0

First let me say that I am not an expert coder and any advice about this particular question or my general technique will be greatly appreciated.

I have a large data set that is made up of similar data frames named Table6.# such as: Table6.1, Table6.2, ect. I have variables in each data frame that repeat as well, such as: ST1_Delta_PV%, ST2_Delta_PV%, ect. and ST1_Realloc_Margin, ST2_Reallocation_Margin, ect.

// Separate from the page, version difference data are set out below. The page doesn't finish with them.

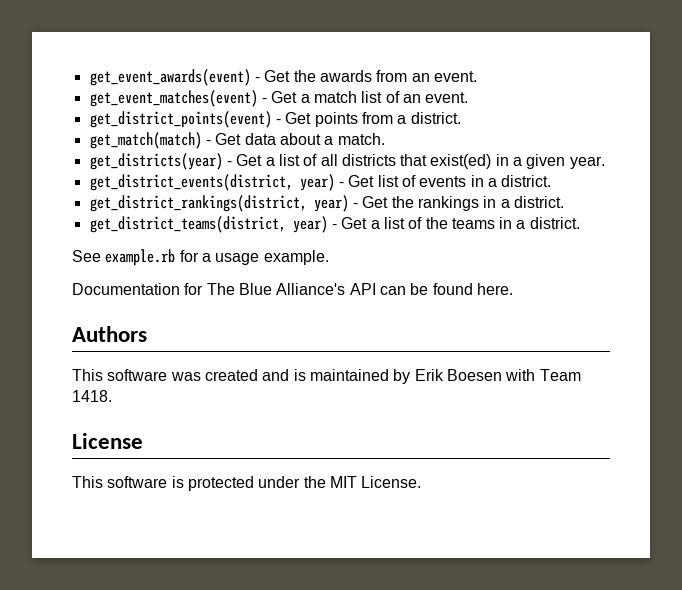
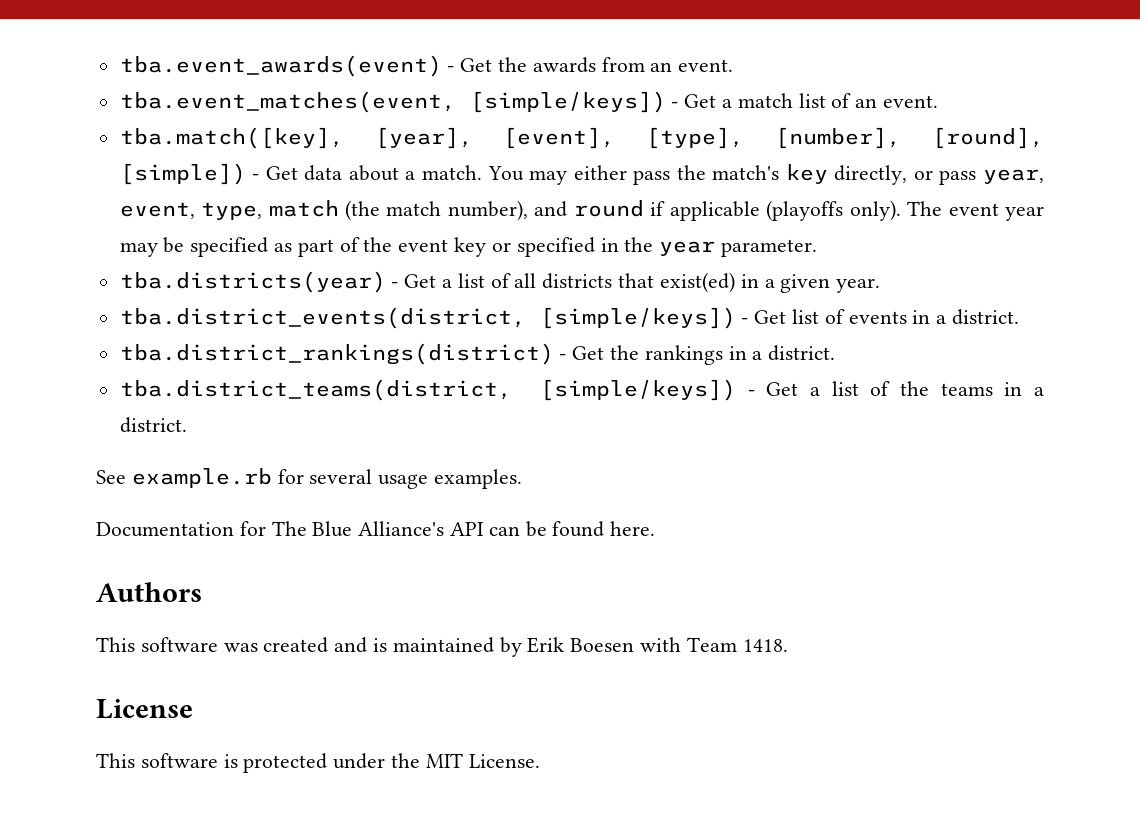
- get_event_awards(event) - Get the awards from an event.
+ tba.event_awards(event) - Get the awards from an event.
- get_event_matches(event) - Get a match list of an event.
+ tba.event_matches(event, [simple/keys]) - Get a match list of an event.
- get_district_points(event) - Get points from a district.
- get_match(match) - Get data about a match.
- get_districts(year) - Get a list of all districts that exist(ed) in a given year.
+ tba.match([key], [year], [event], [type], [number], [round], [simple]) - Get data about a match. You may either pass the match's key directly, or pass year, event, type, match (the match number), and round if applicable (playoffs only). The event year may be specified as part of the event key or specified in the year parameter.
+ tba.districts(year) - Get a list of all districts that exist(ed) in a given year.
- get_district_events(district, year) - Get list of events in a district.
+ tba.district_events(district, [simple/keys]) - Get list of events in a district.
- get_district_rankings(district, year) - Get the rankings in a district.
+ tba.district_rankings(district) - Get the rankings in a district.
- get_district_teams(district, year) - Get a list of the teams in a district.
+ tba.district_teams(district, [simple/keys]) - Get a list of the teams in a district.
- See example.rb for a usage example.
+ See example.rb for several usage examples.

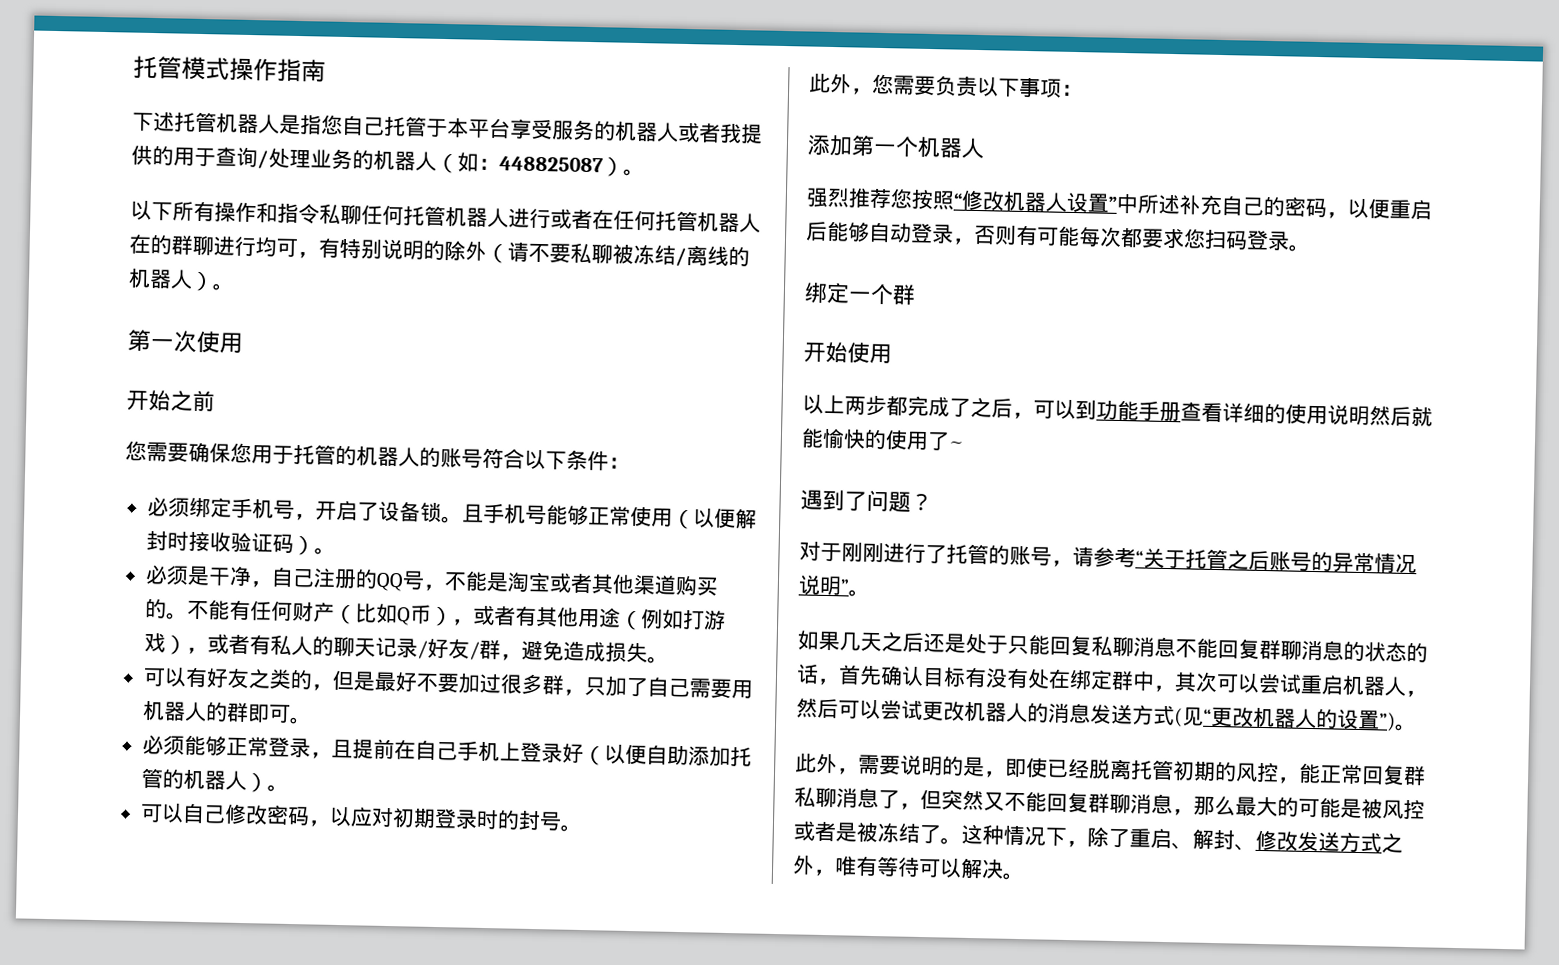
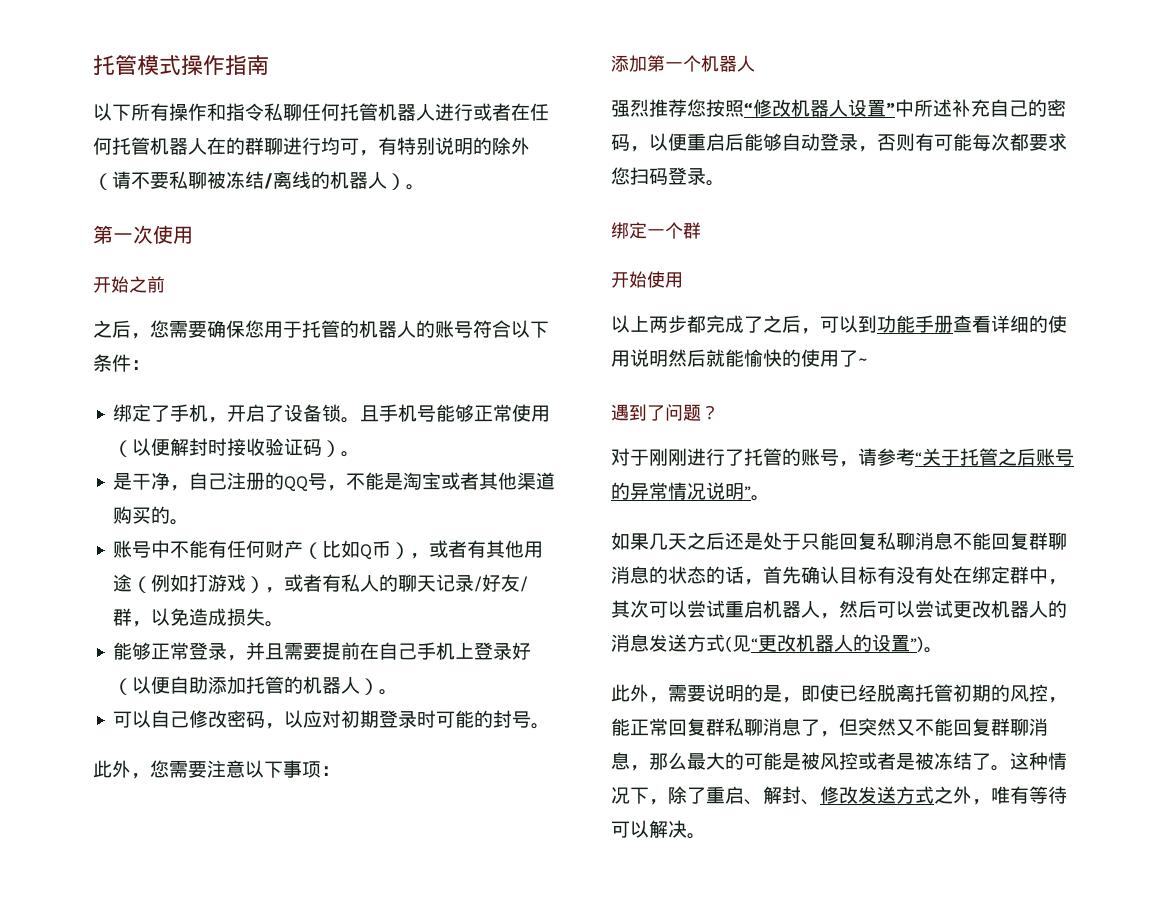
- 下述托管机器人是指您自己托管于本平台享受服务的机器人或者我提供的用于查询/处理业务的机器人（如：448825087）。
- 您需要确保您用于托管的机器人的账号符合以下条件：
+ 之后，您需要确保您用于托管的机器人的账号符合以下条件：
- 必须绑定手机号，开启了设备锁。
+ 绑定了手机，开启了设备锁。
- 必须是干净，自己注册的QQ号，不能是淘宝或者其他渠道购买的。不能有任何财产（比如Q币），或者有其他用途（例如打游戏），或者有私人的聊天记录/好友/群，避免造成损失。
+ 是干净，自己注册的QQ号，不能是淘宝或者其他渠道购买的。
+ 账号中不能有任何财产（比如Q币），或者有其他用途（例如打游戏），或者有私人的聊天记录/好友/群，以免造成损失。
- 可以有好友之类的，但是最好不要加过很多群，只加了自己需要用机器人的群即可。
- 必须能够正常登录，且提前在自己手机上登录好（以便自助添加托管的机器人）。
+ 能够正常登录，并且需要提前在自己手机上登录好（以便自助添加托管的机器人）。
- 可以自己修改密码，以应对初期登录时的封号。
+ 可以自己修改密码，以应对初期登录时可能的封号。
- 此外，您需要负责以下事项：
+ 此外，您需要注意以下事项：

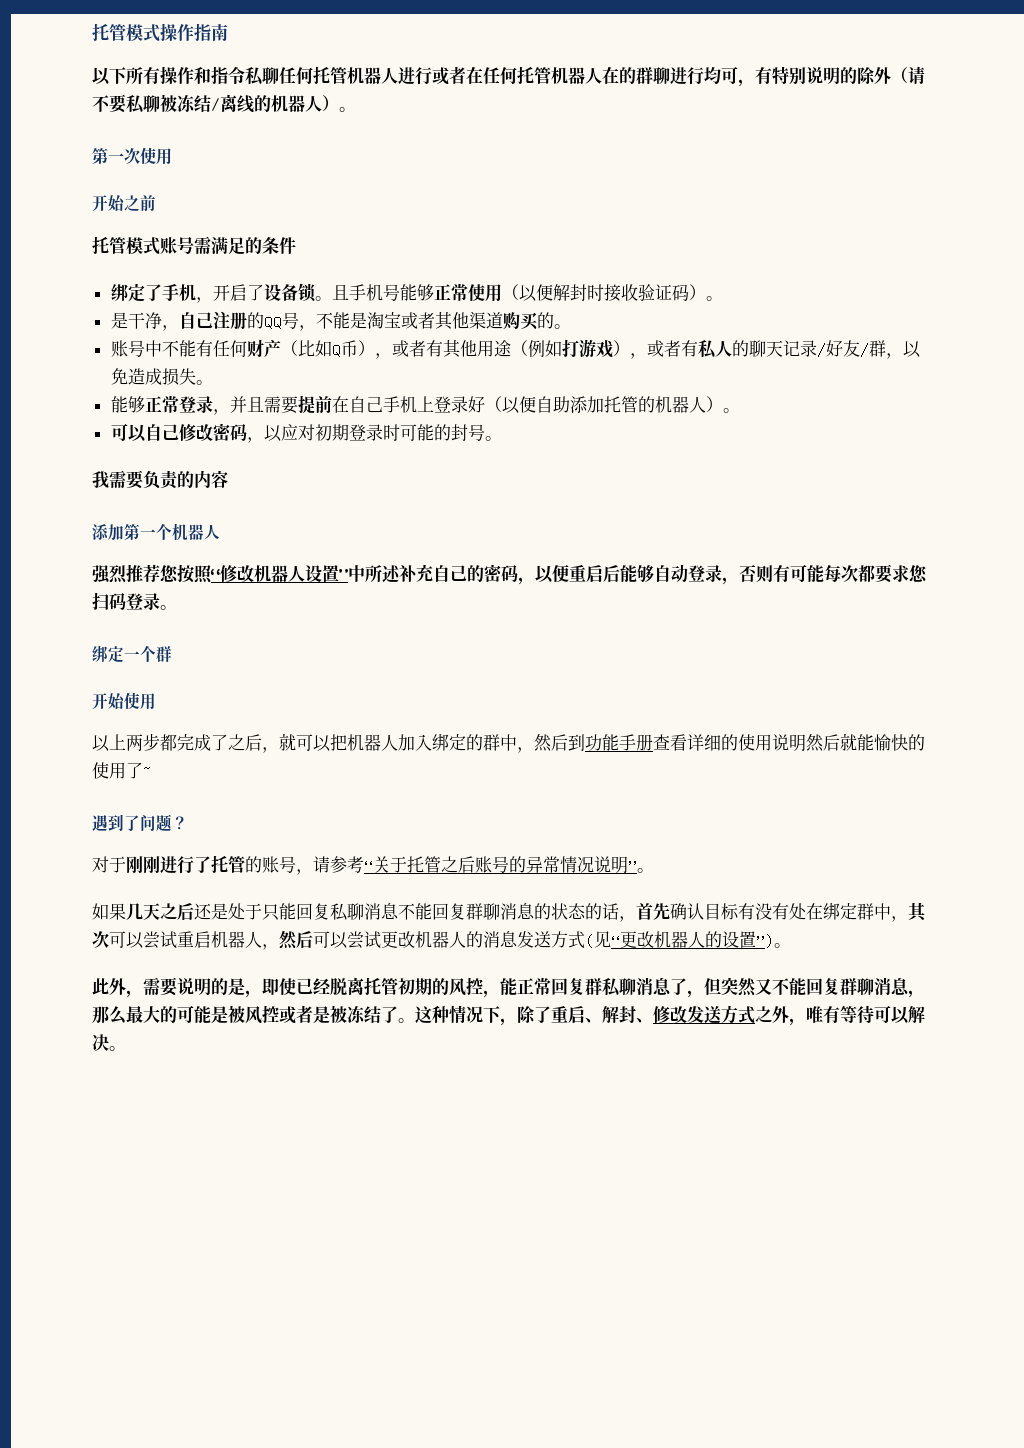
- 之后，您需要确保您用于托管的机器人的账号符合以下条件：
+ 托管模式账号需满足的条件
- 此外，您需要注意以下事项：
+ 我需要负责的内容
- 以上两步都完成了之后，可以到功能手册查看详细的使用说明然后就能愉快的使用了~
+ 以上两步都完成了之后，就可以把机器人加入绑定的群中，然后到功能手册查看详细的使用说明然后就能愉快的使用了~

I am trying to write several nested loops that will calculated values in each table across these similar variables. I have tried to do this with the paste function as shown below, but this is obviously not the correct way to do this.

for (i in 1:25){
 for (j in 1:4){
  for (k in 1:length(paste("Table6.",i,"sep="")[,1]){
  paste("Table6.",i,sep="")$paste("ST",j,"NonTgt_Shr",sep="")[k] <- paste("Table6.",i,sep="")$paste("ST",j,"_Delta_PV%",sep="")[k] * paste("Table6.",i,sep="")$paste("ST",j,"_Reallocation_Margin",sep="")[k]
  }
 }
}

I apologize if this is a complete mess. I appreciate your help.

Rees B.
  • 1
  • 2
  • 2
    Place the datasets in a `list`, loop through the list and do the calculation. From your code, it is not that clear what you are dyring to do. Anyway, the `paste` approach is not the way to go (especially the assignment) – akrun Aug 22 '16 at 15:56
  • [See here for making/working with lists of data frames](http://stackoverflow.com/a/24376207/903061). – Gregor Thomas Aug 22 '16 at 16:02

2 Answers2

1

As akrun says, you should put your data frames in a list

Tables <- list(Table6.1, Table6.2, …)

for (Table in Tables) { … }

This way, you do not need to use paste to construct the different Table names.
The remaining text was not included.